综上所述,鉴于司法救济程序较之于再谈判耗时耗力,笔者建议,前期在《PPP项目合同》中,对风险承担、再谈判程序等进行明确规定。


[1] 参见张庆东:“情势变更与商业风险的法律界定”,《法学》 1994年底8期。

[2] 财政部印发的《政府和社会资本合作项目财政承受能力论证指引》(财金〔2015〕21号)中规定,每一年度全部PPP项目需要从预算中安排的支出责任,占一般公共预算支出比例应当不超过10%。

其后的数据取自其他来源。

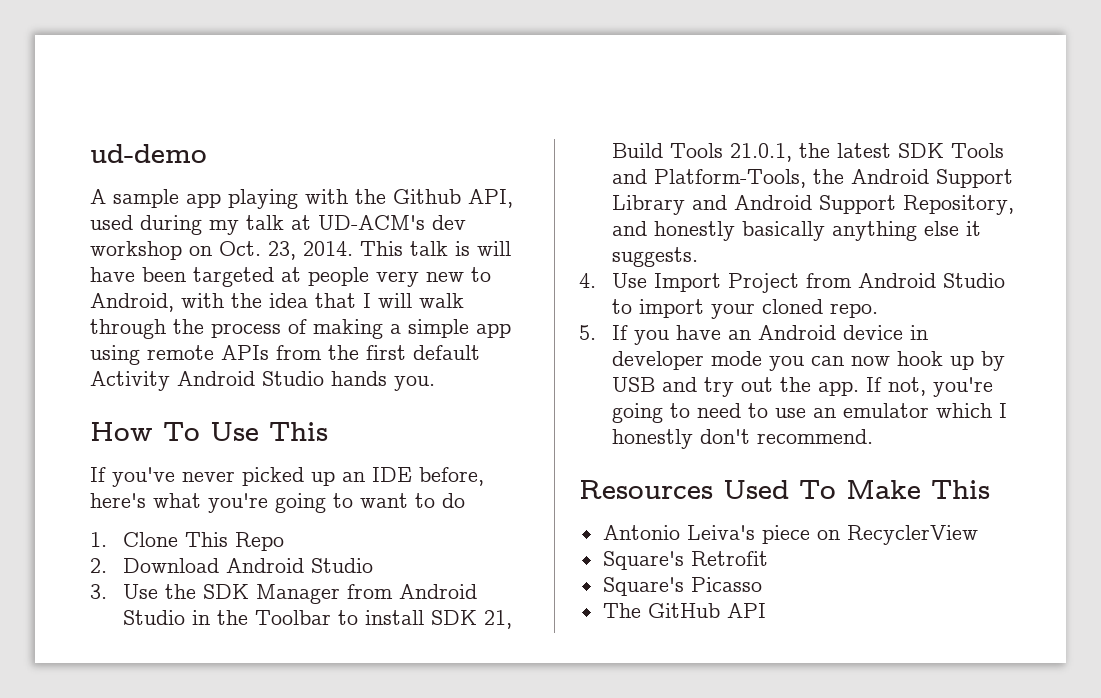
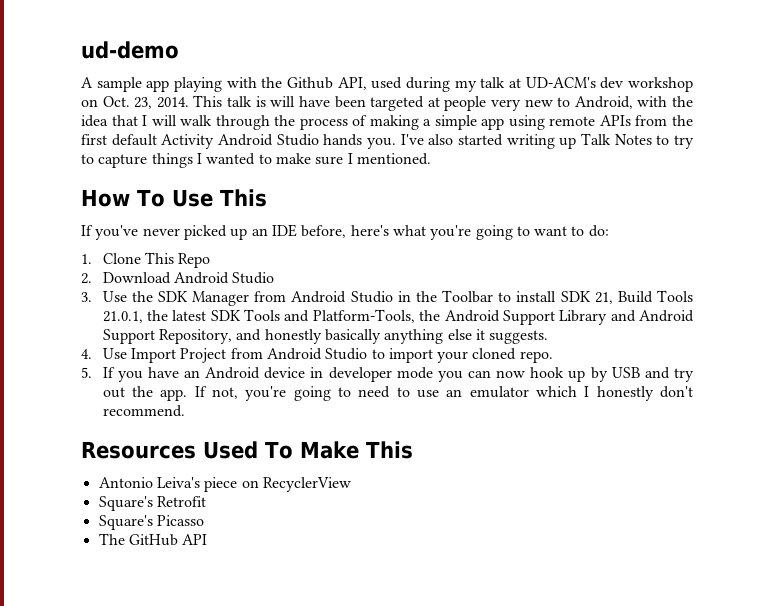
(435, 383) none -> [400,133,694,149] [81,153,431,168] I've also started writing up Talk Notes to try to capture things I wanted to make sure I mentioned.
[442,493,465,508] do -> [588,225,609,237] do:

[3] 参见张建军:“情势变更与商业风险的比较探讨”,《甘肃政法学院学报》,2004年第73期。

[4] 参见刘凯湘:“论不可抗力”,《法学研究》,2000年第6期。

[5] 虽国务院国资委系中央企业履行出资义务,行使股东权利的主体,但其更是国务院行政机构,从政策颁布的角度看,应当认为具有中立性。

[6] 参见韩世远:“不可抗力、情势变更与合同解除”,《法律适用》2014年第11期。

四、PPP再谈判的程序预设


《PPP项目合同》是PPP项目实施过程中最重要的依据,是当事人双方合意的产物。在《财政部PPP项目合同指南》中亦要求约定风险承担及纠纷解决规则。然而,PPP项目合同涉及诸多主体、更关乎公众利益,传统的司法救济程序从时效性上、灵活性上难以保障,PPP再谈判便成为争议解决的不二之选。

结合前文所述,笔者建议于《PPP项目合同》中进行如下约定:

首先,明确约定风险承担的方案,既需列举可能风险,更需约定承担原则,并明确约定不明时风险承担的推定方式;

其次,需明确不可抗力的范围,既要符合法定的性质,又要结合项目实际,体现当事人的预见范围;

再次,需明确再谈判的启动程序及谈判程序,建议明确要求相关技术服务人员(如会计师、律师、造价师等)参与谈判,以提高谈判质量和效率。